* [GOAL OF THE EXERCISE] With the images removed, write out every line below exactly.

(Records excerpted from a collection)
▬▬▬▬▬▬

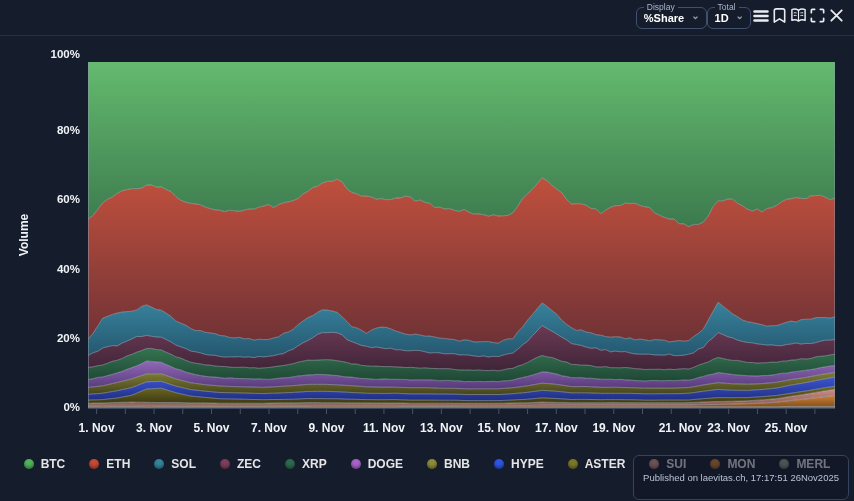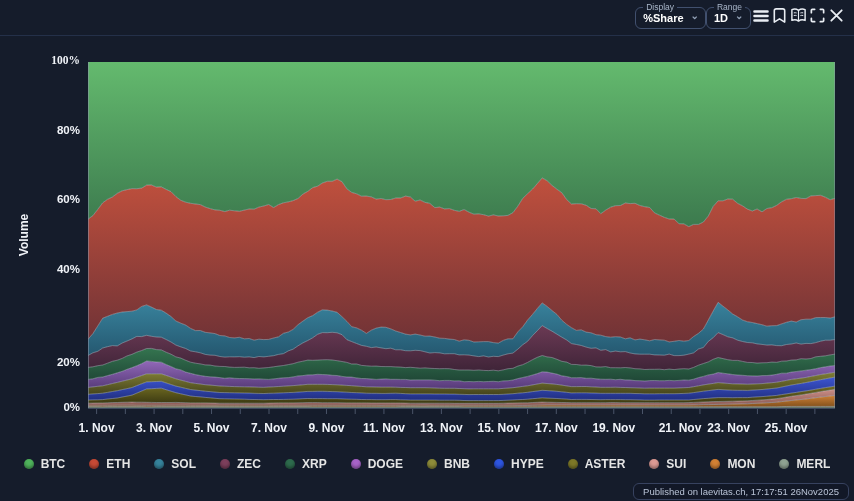--- a/index.html
+++ b/index.html
@@ -46,7 +46,7 @@
       </div>
     </fieldset>
     <fieldset class="ctl">
-      <legend>Range</legend>
+      <legend>Total</legend>
       <div class="val">
         <span>1D</span>
         <span class="caret">⌄</span>

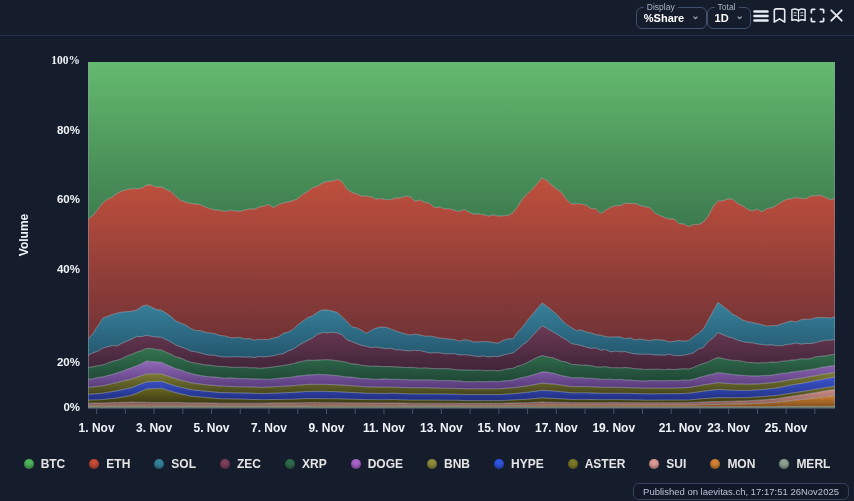--- a/index.html
+++ b/index.html
@@ -91,7 +91,7 @@
       <div class="ytick" style="top: 262.6px;">40%</div>
       <div class="ytick" style="top: 193.4px;">60%</div>
       <div class="ytick" style="top: 124.2px;">80%</div>
-      <div class="ytick" style="top: 54px; font-family: Liberation Serif, serif;">100%</div>
+      <div class="ytick" style="top: 48px;">100%</div>
     </div>
   <svg id="plot" width="747" height="353">
       <defs>

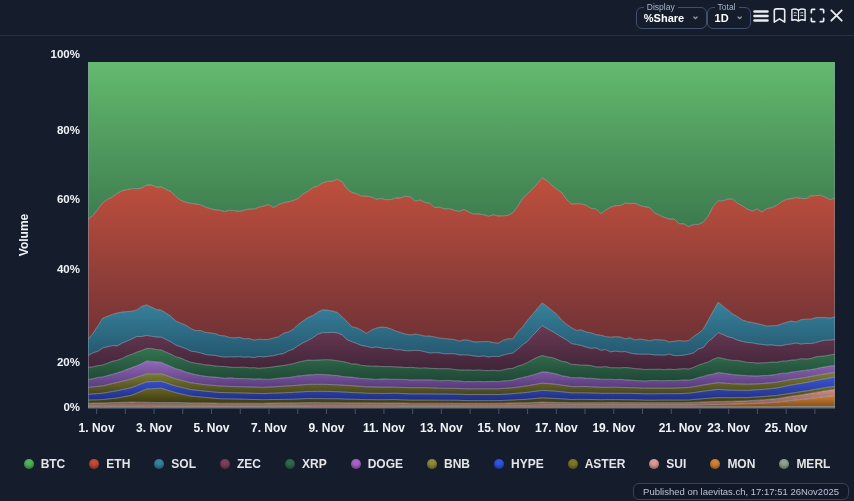--- a/index.html
+++ b/index.html
@@ -87,7 +87,7 @@
   </div>
   <div id="yticks">
       <div class="ytick" style="top: 401px;">0%</div>
-      <div class="ytick" style="top: 331.8px; margin-top: 24px;">20%</div>
+      <div class="ytick" style="top: 331.8px;">20%</div>
       <div class="ytick" style="top: 262.6px;">40%</div>
       <div class="ytick" style="top: 193.4px;">60%</div>
       <div class="ytick" style="top: 124.2px;">80%</div>

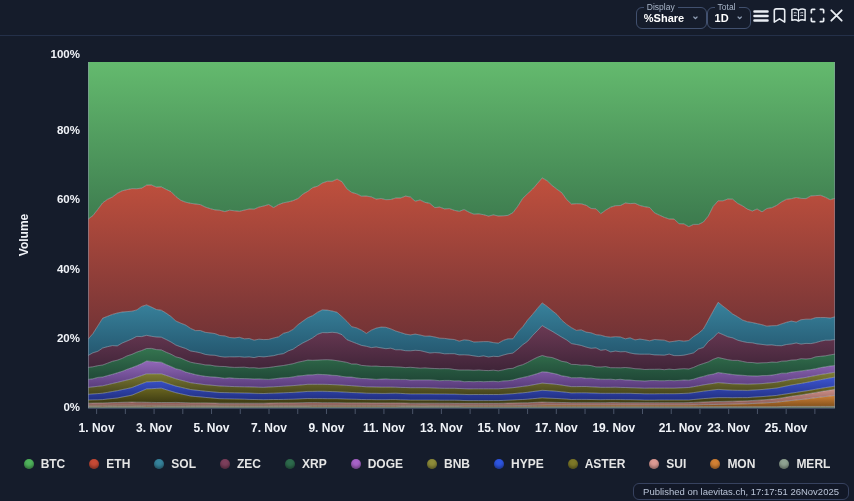--- a/index.html
+++ b/index.html
@@ -28,7 +28,7 @@
   .legend-item .lbl{font-size:12px;font-weight:700;color:#e5e5e5;}
   
   .published{position:absolute;right:5px;bottom:1px;font-size:9.5px;color:#b9c3d6;border:1px solid #37425f;
-             border-radius:6px;padding:2px 9px;background:rgba(16,22,36,.55);}
+             border-radius:6px;padding:16px 9px;background:rgba(16,22,36,.55);}
 </style>
 </head>
 <body>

▬▬▬▬▬▬

* [TASK ANSWER]
--- a/index.html
+++ b/index.html
@@ -46,7 +46,7 @@
       </div>
     </fieldset>
     <fieldset class="ctl">
-      <legend>Range</legend>
+      <legend>Total</legend>
       <div class="val">
         <span>1D</span>
         <span class="caret">⌄</span>

--- a/index.html
+++ b/index.html
@@ -91,7 +91,7 @@
       <div class="ytick" style="top: 262.6px;">40%</div>
       <div class="ytick" style="top: 193.4px;">60%</div>
       <div class="ytick" style="top: 124.2px;">80%</div>
-      <div class="ytick" style="top: 54px; font-family: Liberation Serif, serif;">100%</div>
+      <div class="ytick" style="top: 48px;">100%</div>
     </div>
   <svg id="plot" width="747" height="353">
       <defs>

--- a/index.html
+++ b/index.html
@@ -87,7 +87,7 @@
   </div>
   <div id="yticks">
       <div class="ytick" style="top: 401px;">0%</div>
-      <div class="ytick" style="top: 331.8px; margin-top: 24px;">20%</div>
+      <div class="ytick" style="top: 331.8px;">20%</div>
       <div class="ytick" style="top: 262.6px;">40%</div>
       <div class="ytick" style="top: 193.4px;">60%</div>
       <div class="ytick" style="top: 124.2px;">80%</div>

--- a/index.html
+++ b/index.html
@@ -28,7 +28,7 @@
   .legend-item .lbl{font-size:12px;font-weight:700;color:#e5e5e5;}
   
   .published{position:absolute;right:5px;bottom:1px;font-size:9.5px;color:#b9c3d6;border:1px solid #37425f;
-             border-radius:6px;padding:2px 9px;background:rgba(16,22,36,.55);}
+             border-radius:6px;padding:16px 9px;background:rgba(16,22,36,.55);}
 </style>
 </head>
 <body>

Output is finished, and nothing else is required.